[Opening Data for processing section]
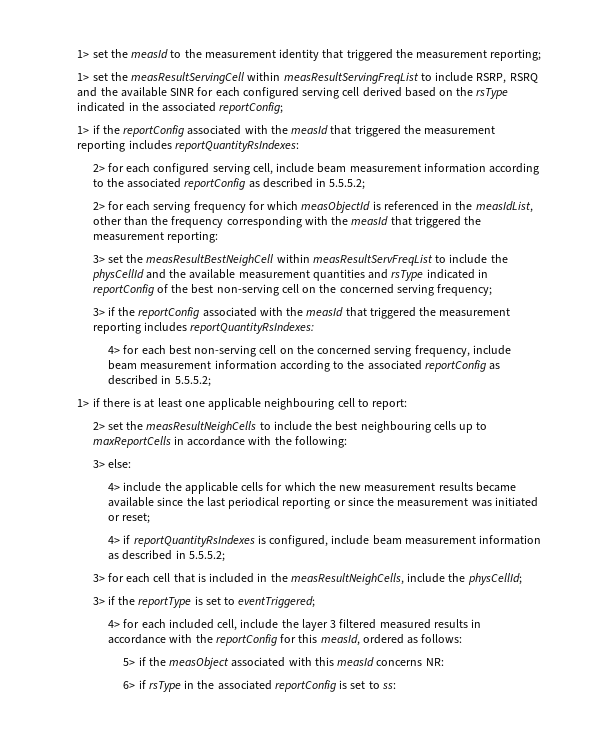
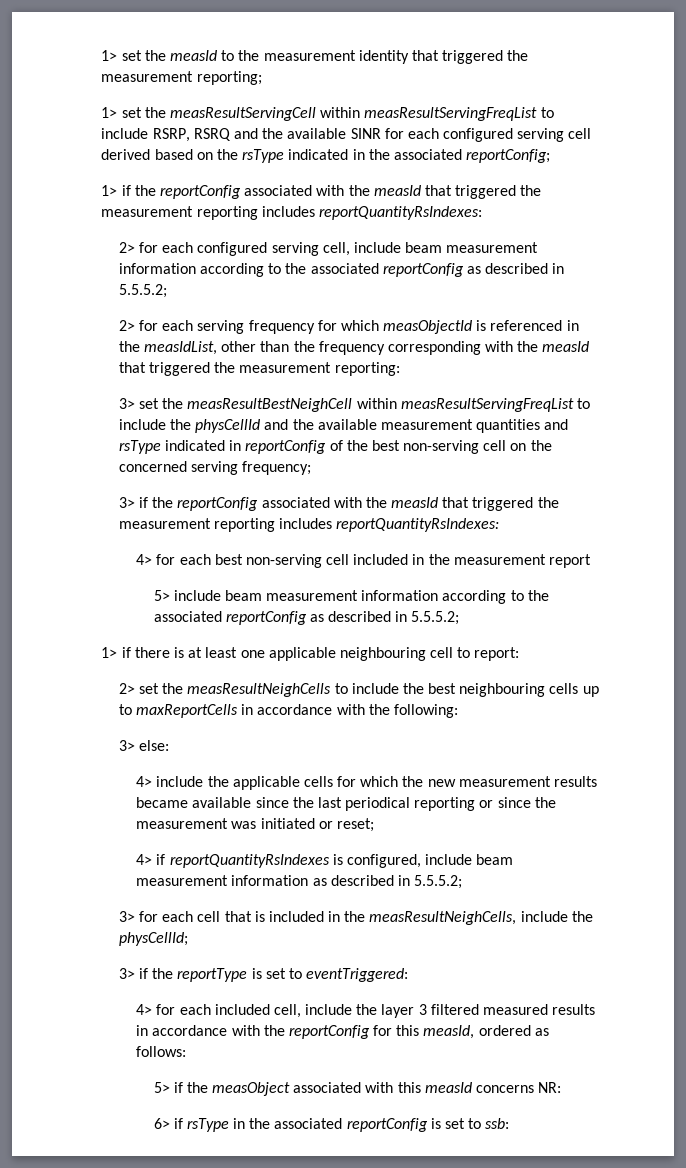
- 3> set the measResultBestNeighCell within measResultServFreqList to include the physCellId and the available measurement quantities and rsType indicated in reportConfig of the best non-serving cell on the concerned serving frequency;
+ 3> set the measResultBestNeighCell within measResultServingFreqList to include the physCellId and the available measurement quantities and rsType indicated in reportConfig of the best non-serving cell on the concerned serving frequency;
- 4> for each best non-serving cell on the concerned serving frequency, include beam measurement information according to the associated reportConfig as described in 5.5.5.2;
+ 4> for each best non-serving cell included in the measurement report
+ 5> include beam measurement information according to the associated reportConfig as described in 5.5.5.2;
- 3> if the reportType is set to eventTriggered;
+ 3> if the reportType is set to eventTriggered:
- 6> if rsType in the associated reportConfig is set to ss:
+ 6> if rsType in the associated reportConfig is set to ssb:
[Closing Data for processing section]
[Opening Data for processing section]
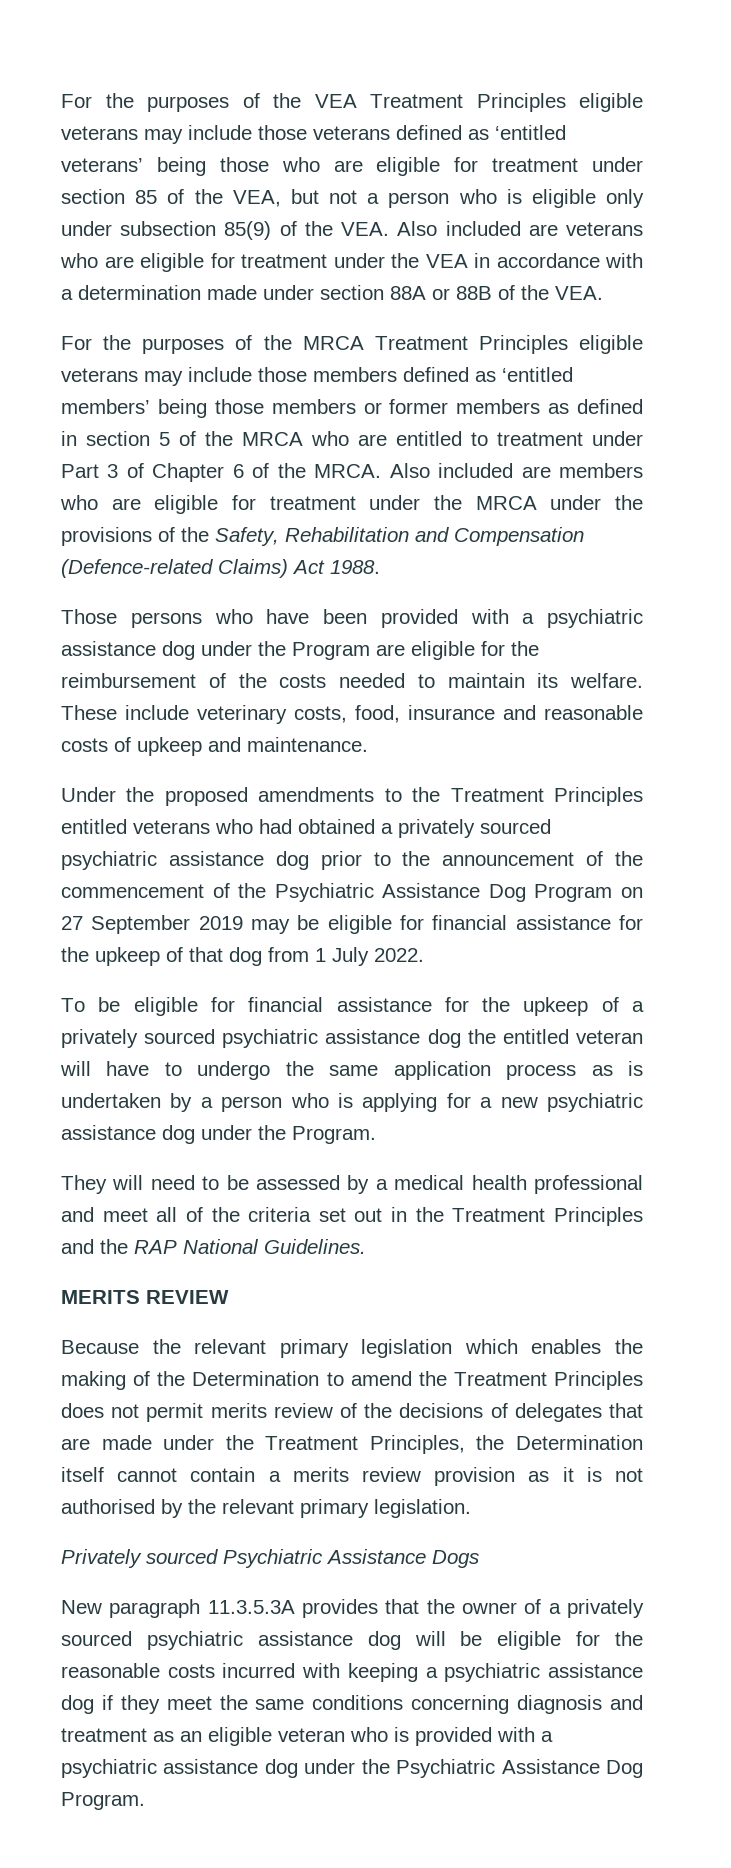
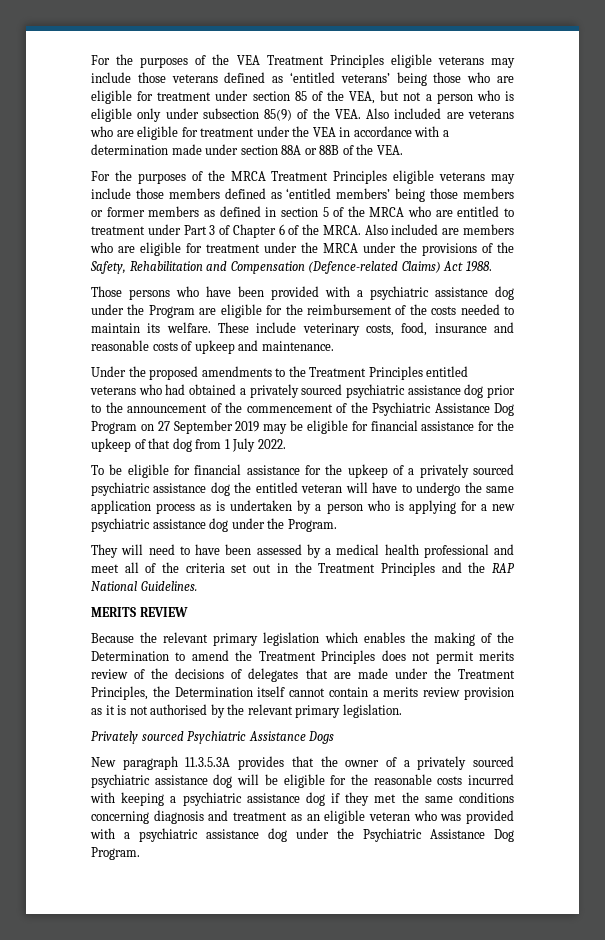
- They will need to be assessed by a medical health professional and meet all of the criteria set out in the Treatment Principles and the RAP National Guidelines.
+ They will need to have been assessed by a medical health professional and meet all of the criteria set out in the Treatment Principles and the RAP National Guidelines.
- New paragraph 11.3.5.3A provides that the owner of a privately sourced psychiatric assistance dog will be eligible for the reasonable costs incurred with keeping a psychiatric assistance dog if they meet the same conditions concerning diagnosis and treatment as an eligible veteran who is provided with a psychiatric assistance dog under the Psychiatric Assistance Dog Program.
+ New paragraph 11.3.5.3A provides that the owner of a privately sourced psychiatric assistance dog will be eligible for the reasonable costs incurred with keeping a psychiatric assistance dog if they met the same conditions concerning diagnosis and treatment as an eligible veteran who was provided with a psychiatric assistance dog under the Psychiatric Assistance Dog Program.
[Closing Data for processing section]
> _Task goal_: Starting with the line with "- 3> set the" above and going on through the line with "the measurement report", transcribe every line exactly, both ends included, and add nothing.

> _Task result_:
- 3> set the measResultBestNeighCell within measResultServFreqList to include the physCellId and the available measurement quantities and rsType indicated in reportConfig of the best non-serving cell on the concerned serving frequency;
+ 3> set the measResultBestNeighCell within measResultServingFreqList to include the physCellId and the available measurement quantities and rsType indicated in reportConfig of the best non-serving cell on the concerned serving frequency;
- 4> for each best non-serving cell on the concerned serving frequency, include beam measurement information according to the associated reportConfig as described in 5.5.5.2;
+ 4> for each best non-serving cell included in the measurement report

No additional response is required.